幾何学的な透かし模様のその窓は光や風を通しながら視線を遮り、見せながら隠すという特徴がアライアの服に重なる。強い日差しを反射するチュニジアの白い石灰壁、暑さの中を通り抜ける風の感覚を想起させる作品である。

一方で、アフリカの部族文化やサファリとの結びつきも見られる。アライアはトライバルな装身具やアニマルから着想を得ながらも、余分なものを削ぎ落とし、洗練されたシルエットを形成。素材そのものの質感を生かしながら、身体を彫刻のように際立たせる独自のクリエイションへと落とし込んでいる。

さらに、サハラ以南の大地を思わせるサンドカラーや赤、ラフィアなどの天然素材、貝殻による刺繍へと表現は広がる。こうした影響がとりわけ鮮明に現れたのが、1988年から’90年にかけての春夏コレクションだ。

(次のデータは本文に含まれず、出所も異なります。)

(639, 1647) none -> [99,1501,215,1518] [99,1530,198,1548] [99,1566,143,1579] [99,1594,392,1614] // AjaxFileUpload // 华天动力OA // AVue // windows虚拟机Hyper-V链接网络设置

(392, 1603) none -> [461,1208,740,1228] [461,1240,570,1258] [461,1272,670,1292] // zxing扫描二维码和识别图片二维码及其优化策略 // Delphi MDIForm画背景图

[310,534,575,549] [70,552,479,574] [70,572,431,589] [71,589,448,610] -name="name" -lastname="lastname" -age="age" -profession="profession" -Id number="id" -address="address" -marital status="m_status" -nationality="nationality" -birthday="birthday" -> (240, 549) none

様々な角度からアフリカが語られる中、目を引いたのは1986年春夏オートクチュールで登場したアラビア文字の刺繍。2000年代に制作されたクロコダイルの燕尾ジャケットやパイソンのラップドレス、ラムスキンのフリンジのドレスなども並び、野性味あふれる素材使いの作品が存在感を放っている。

エジプトのミイラもクリエイションの源泉となった。その代表作が、身体を細長い布で包んだ姿から発想されたバンデージ・ドレスである。女性のボディに沿って緻密に構成されたドレスは、卓越したカッティング技術で知られるアライアを象徴する作品となった。

アライアのケニアの旅を紹介するコーナー「ピーター・ビアードとアズディン・アライア – 友情の旅(PETER BEARD and AZZEDINE ALAÏA. A journey of friendship)」も興味深い。ここでは、フォトグラファーでアーティストのピーター・ビアードが、1996年にフランス版『ELLE』のために撮り下ろした写真が展示される。当時ケニアで暮らしていたビアードはアライアの長年の友人でもあり、二人がともに旅したトゥルカナ地方での体験を伝えている。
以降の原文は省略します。